AIM OF THE TASK:
Counting the line with "- When cmip6download" as the last one, copy out the lines of the data exactly from the first onward.

──────── TASK INPUT ────────

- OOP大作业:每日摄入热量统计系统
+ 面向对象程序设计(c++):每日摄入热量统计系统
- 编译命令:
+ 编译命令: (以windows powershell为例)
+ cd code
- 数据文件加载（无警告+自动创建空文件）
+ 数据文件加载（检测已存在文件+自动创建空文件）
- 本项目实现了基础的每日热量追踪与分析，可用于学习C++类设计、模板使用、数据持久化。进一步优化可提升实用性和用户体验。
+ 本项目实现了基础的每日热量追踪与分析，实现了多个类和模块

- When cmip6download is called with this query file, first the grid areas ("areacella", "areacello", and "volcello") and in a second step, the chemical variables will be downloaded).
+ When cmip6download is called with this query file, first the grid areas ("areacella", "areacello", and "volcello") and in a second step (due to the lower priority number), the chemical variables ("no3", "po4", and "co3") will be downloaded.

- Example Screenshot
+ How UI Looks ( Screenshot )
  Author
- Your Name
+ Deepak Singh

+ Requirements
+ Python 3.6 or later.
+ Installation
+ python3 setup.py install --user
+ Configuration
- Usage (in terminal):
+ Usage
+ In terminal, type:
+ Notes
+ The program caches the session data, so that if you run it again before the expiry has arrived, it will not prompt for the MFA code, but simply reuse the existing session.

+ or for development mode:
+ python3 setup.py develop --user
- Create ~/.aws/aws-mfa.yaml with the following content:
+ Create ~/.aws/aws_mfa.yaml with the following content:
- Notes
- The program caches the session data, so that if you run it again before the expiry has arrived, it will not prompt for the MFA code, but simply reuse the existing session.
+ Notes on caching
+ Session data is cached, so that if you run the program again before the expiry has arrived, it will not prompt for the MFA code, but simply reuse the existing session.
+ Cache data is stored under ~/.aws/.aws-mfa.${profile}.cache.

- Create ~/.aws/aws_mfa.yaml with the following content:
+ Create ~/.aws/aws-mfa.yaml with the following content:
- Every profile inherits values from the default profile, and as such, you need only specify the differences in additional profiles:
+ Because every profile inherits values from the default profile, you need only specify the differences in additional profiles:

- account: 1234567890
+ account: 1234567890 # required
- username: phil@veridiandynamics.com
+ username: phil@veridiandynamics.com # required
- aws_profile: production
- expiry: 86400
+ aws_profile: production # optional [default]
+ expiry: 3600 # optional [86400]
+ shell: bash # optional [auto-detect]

────────

ANSWER SPACE:
- OOP大作业:每日摄入热量统计系统
+ 面向对象程序设计(c++):每日摄入热量统计系统
- 编译命令:
+ 编译命令: (以windows powershell为例)
+ cd code
- 数据文件加载（无警告+自动创建空文件）
+ 数据文件加载（检测已存在文件+自动创建空文件）
- 本项目实现了基础的每日热量追踪与分析，可用于学习C++类设计、模板使用、数据持久化。进一步优化可提升实用性和用户体验。
+ 本项目实现了基础的每日热量追踪与分析，实现了多个类和模块

- When cmip6download is called with this query file, first the grid areas ("areacella", "areacello", and "volcello") and in a second step, the chemical variables will be downloaded).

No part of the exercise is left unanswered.